* [ABOUT THIS EXERCISE]:
Please retype the entries that follow exactly as they are, leaving the images behind.

Data records:
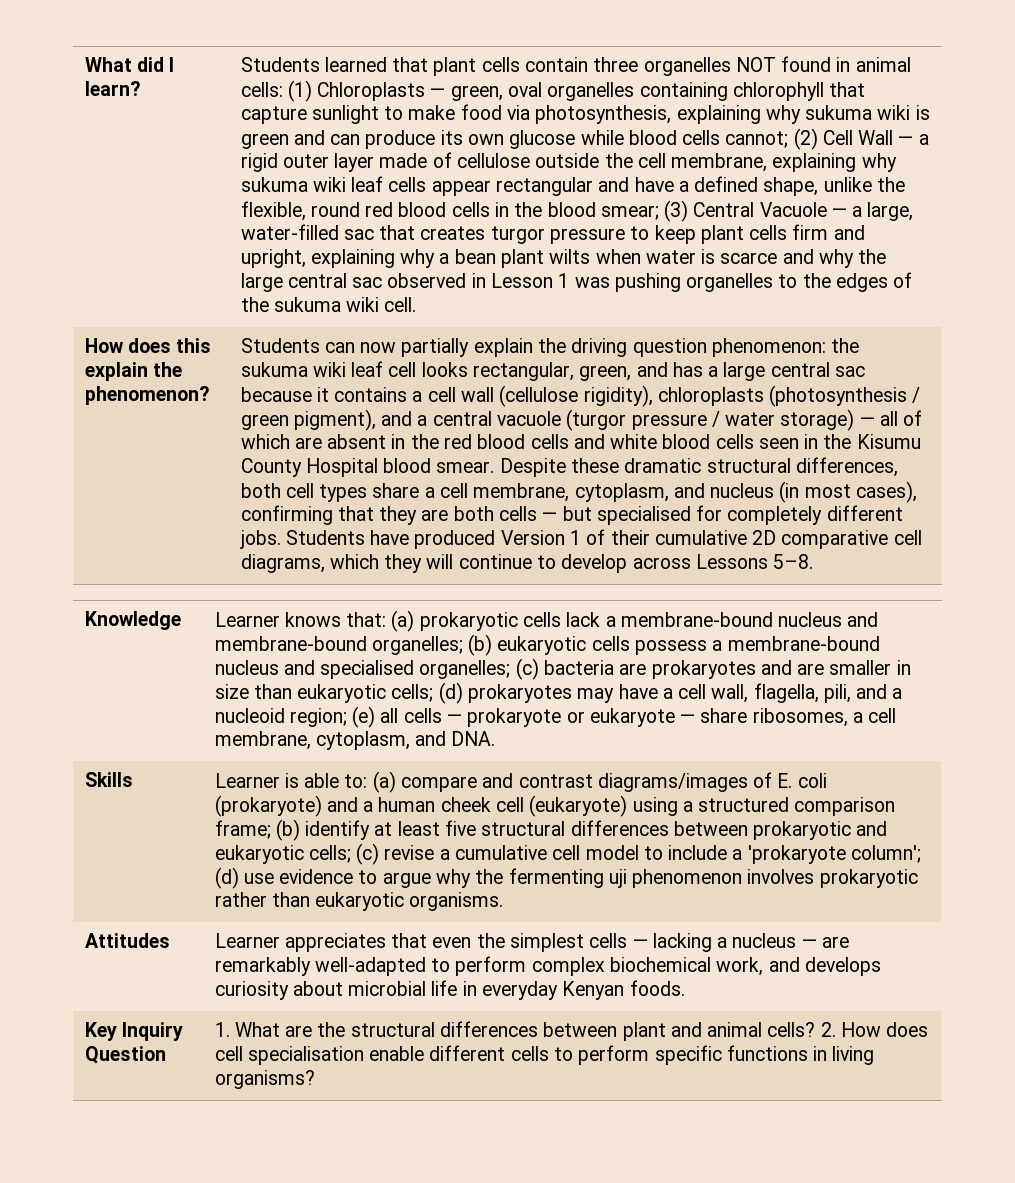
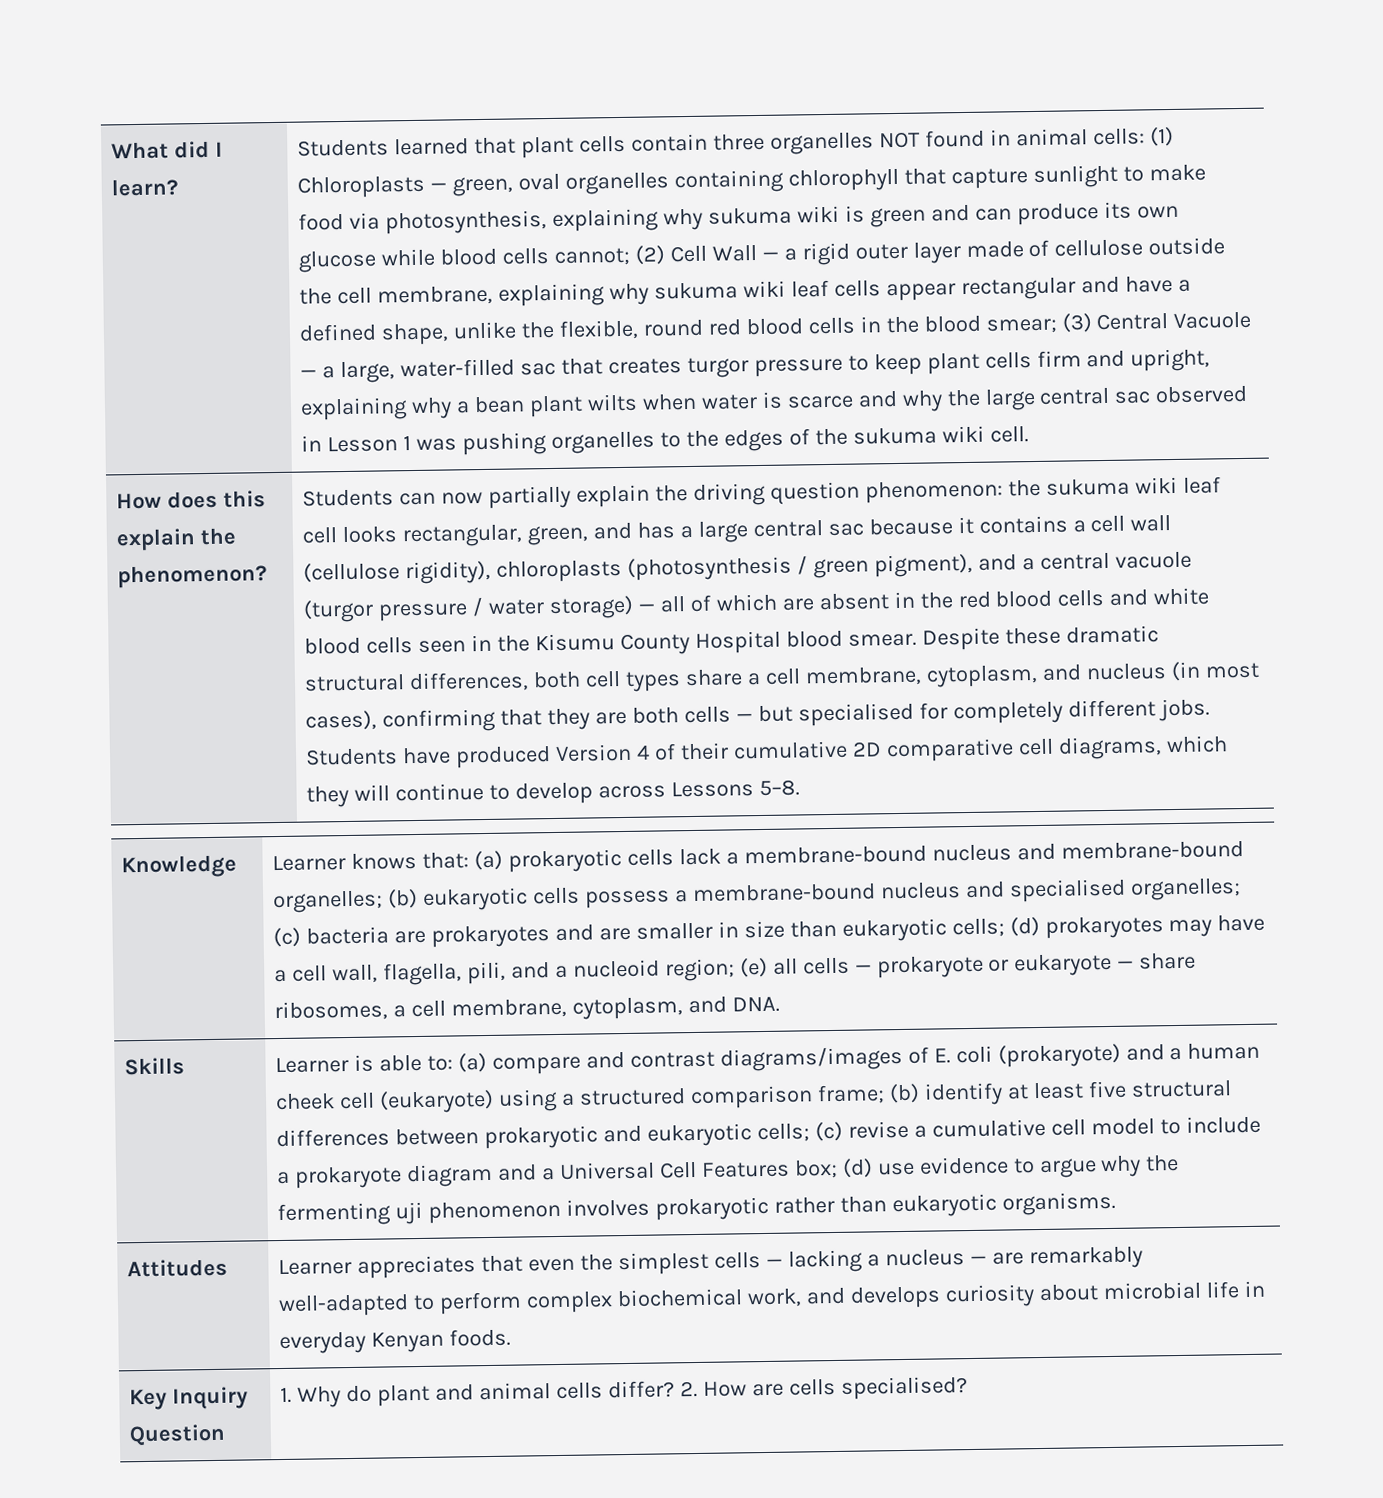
- Students have produced Version 1 of their cumulative 2D comparative cell diagrams, which they will continue to develop across Lessons 5–8.
+ Students have produced Version 4 of their cumulative 2D comparative cell diagrams, which they will continue to develop across Lessons 5–8.
- (c) revise a cumulative cell model to include a 'prokaryote column';
+ (c) revise a cumulative cell model to include a prokaryote diagram and a Universal Cell Features box;
- Key Inquiry Question | 1. What are the structural differences between plant and animal cells? 2. How does cell specialisation enable different cells to perform specific functions in living organisms?
+ Key Inquiry Question | 1. Why do plant and animal cells differ? 2. How are cells specialised?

* [ANSWER FOR THE TASK]:
- Students have produced Version 1 of their cumulative 2D comparative cell diagrams, which they will continue to develop across Lessons 5–8.
+ Students have produced Version 4 of their cumulative 2D comparative cell diagrams, which they will continue to develop across Lessons 5–8.
- (c) revise a cumulative cell model to include a 'prokaryote column';
+ (c) revise a cumulative cell model to include a prokaryote diagram and a Universal Cell Features box;
- Key Inquiry Question | 1. What are the structural differences between plant and animal cells? 2. How does cell specialisation enable different cells to perform specific functions in living organisms?
+ Key Inquiry Question | 1. Why do plant and animal cells differ? 2. How are cells specialised?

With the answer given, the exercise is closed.